The nutritional status of the patients was determined using the Subjective Global Assessment (SGD) and MNA. The Subjective Global Assessment suggested by Destky et al., (1987) was used in this study. The patients were divided into three groups according to the face-to-face patient interviews: well-nourished, moderately (or suspected to be) malnourished and severely malnourished. MNA was used in determining the other nutritional status assessment. The patients were questioned by six questions, and the classified in three groups based on scores as malnourished between 0–7 points, risky between 8–11 points, and normal nourished between 12–14 points (Vellas et al., 2006).

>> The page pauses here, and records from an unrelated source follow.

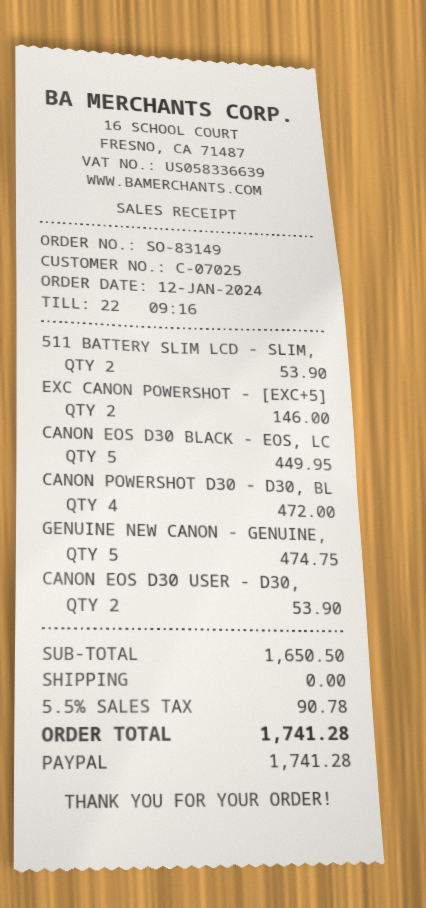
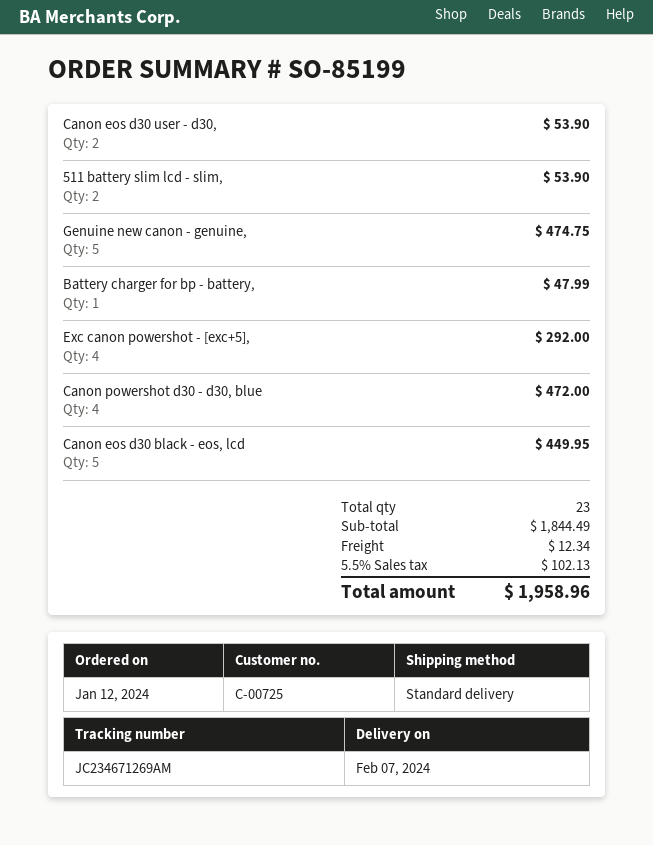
order number: SO-83149 -> SO-85199
customer number: C-07025 -> C-00725
EXC CANON POWERSHOT - [EXC+5]: 2 for 146.00 -> 4 for 292.00
Battery charger for bp - battery,: none -> 1 for 47.99
subtotal: 1650.50 -> 1844.49
shipping: 0.00 -> 12.34
tax: 5.5% = 90.78 -> 5.5% = 102.13
total: 1741.28 -> 1958.96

DLA assessment developed by Barthel was used to identify the DLA of the patients. The patients were divided into two groups based on scores, and the groups indicated total dependence, severe dependence, moderate dependence, and mild dependence with <20; 20–40; 40–60 and >60 scores, respectively (de la Torre-Garcia et al., 2011).

The study used the short form of Geriatric Depression Scale (GDS) which was developed by Yesavage to evaluate depressive symptoms. The validity and reliability studies of the Turkish version of this scale were conducted by Ertan and Eker.[33]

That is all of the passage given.